On December 16, HPE announced quarterly revenues totaling $9.68 billion, which represented a year-over-year increase of 14.7%. The company's earnings per share (EPS) came in at $0.62, surpassing analyst estimates and contributing to positive market reactions leading up to this report. Additionally, HPE provided optimistic fiscal guidance for FY2026 with projected adjusted EPS ranging from $2.25 to $2.45 while announcing a dividend that underscores confidence in ongoing operations.
Despite these gains, insider selling activity raised concerns about executive confidence levels among investors; however, some executives also purchased shares during this period indicating mixed sentiments within leadership regarding future growth prospects amid fluctuating market conditions.
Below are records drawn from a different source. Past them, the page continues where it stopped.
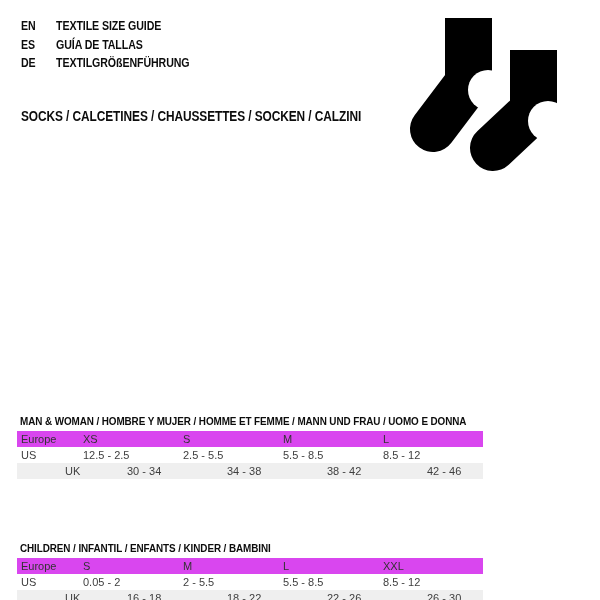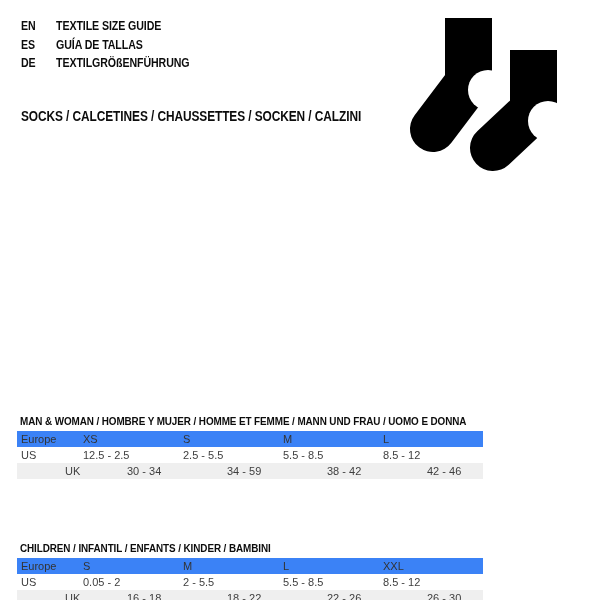"Europe" .tr.head { background: #3b82f6 -> #d946ef }
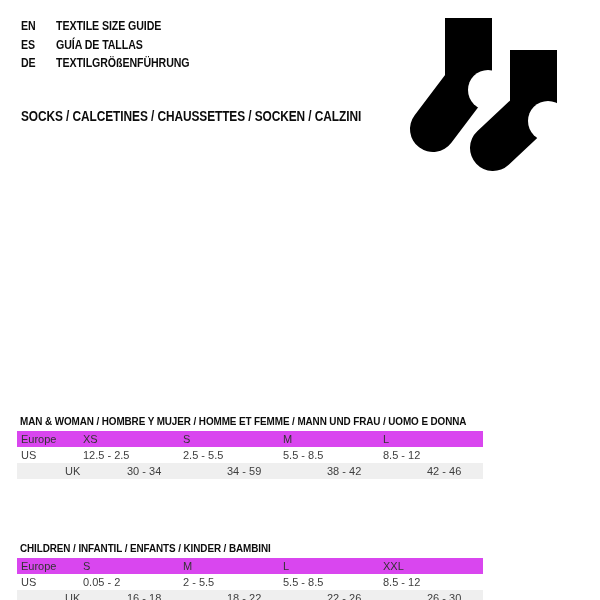"34 - 59" div.td { text: 59 -> 38 }
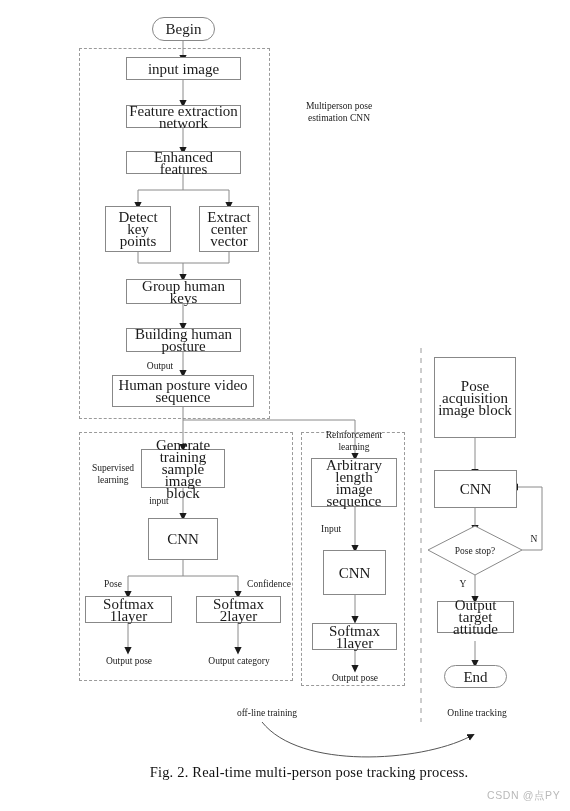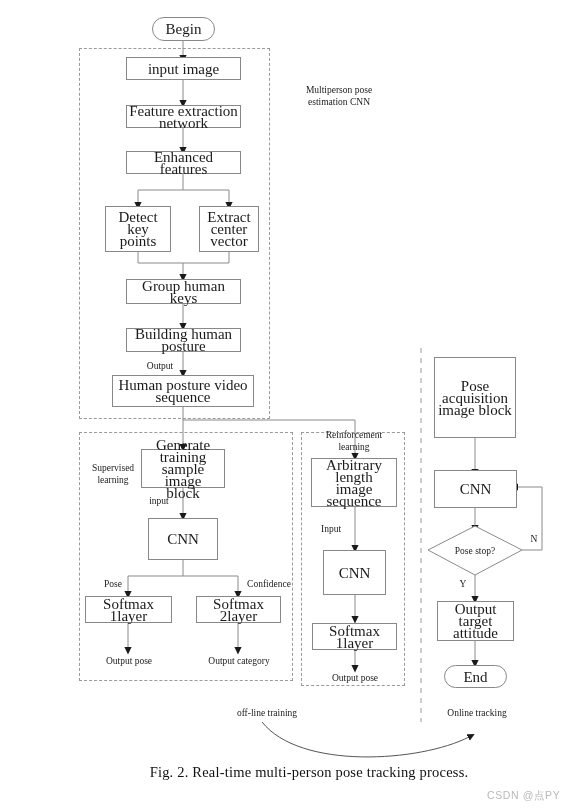"Multiperson pose" div.free-label { top: 84px -> 100px }
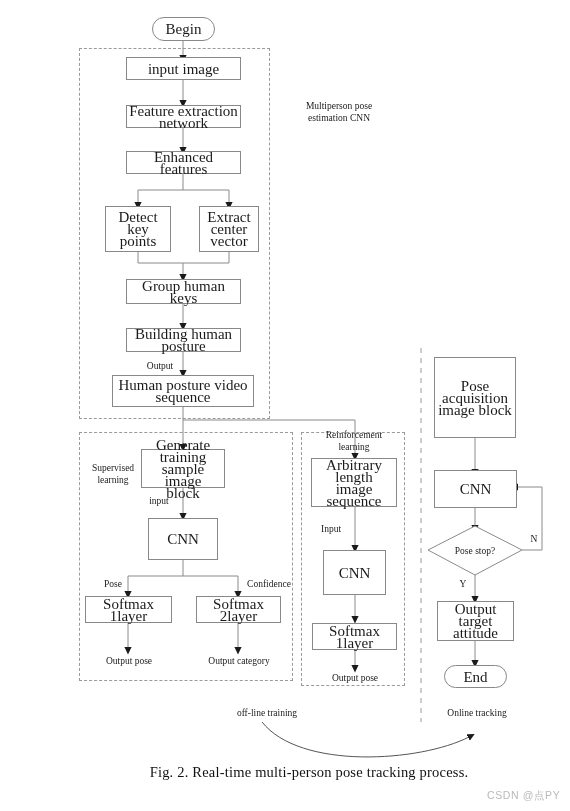"Output target" div.node { height: 40px -> 32px }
Another key event was the acquisition of HPE's Telco Solutions business by HCLTech which could positively influence future revenue streams but also introduces questions about potential risks associated with such transitions pending regulatory approvals expected within approximately six months.
Overall, despite fluctuations due to various factors including missed revenue expectations earlier in December and insider trading activities signaling caution among stakeholders, HPE’s overall trajectory remained robust against broader market indices like the S&P 500 and Information Technology sector benchmarks—indicating resilience amid challenges faced throughout this timeframe where it outperformed both significantly at rates exceeding their respective returns substantially.
Hewlett Packard Enterprise Co outperformed the Information Technology (XLK) sector by 67%.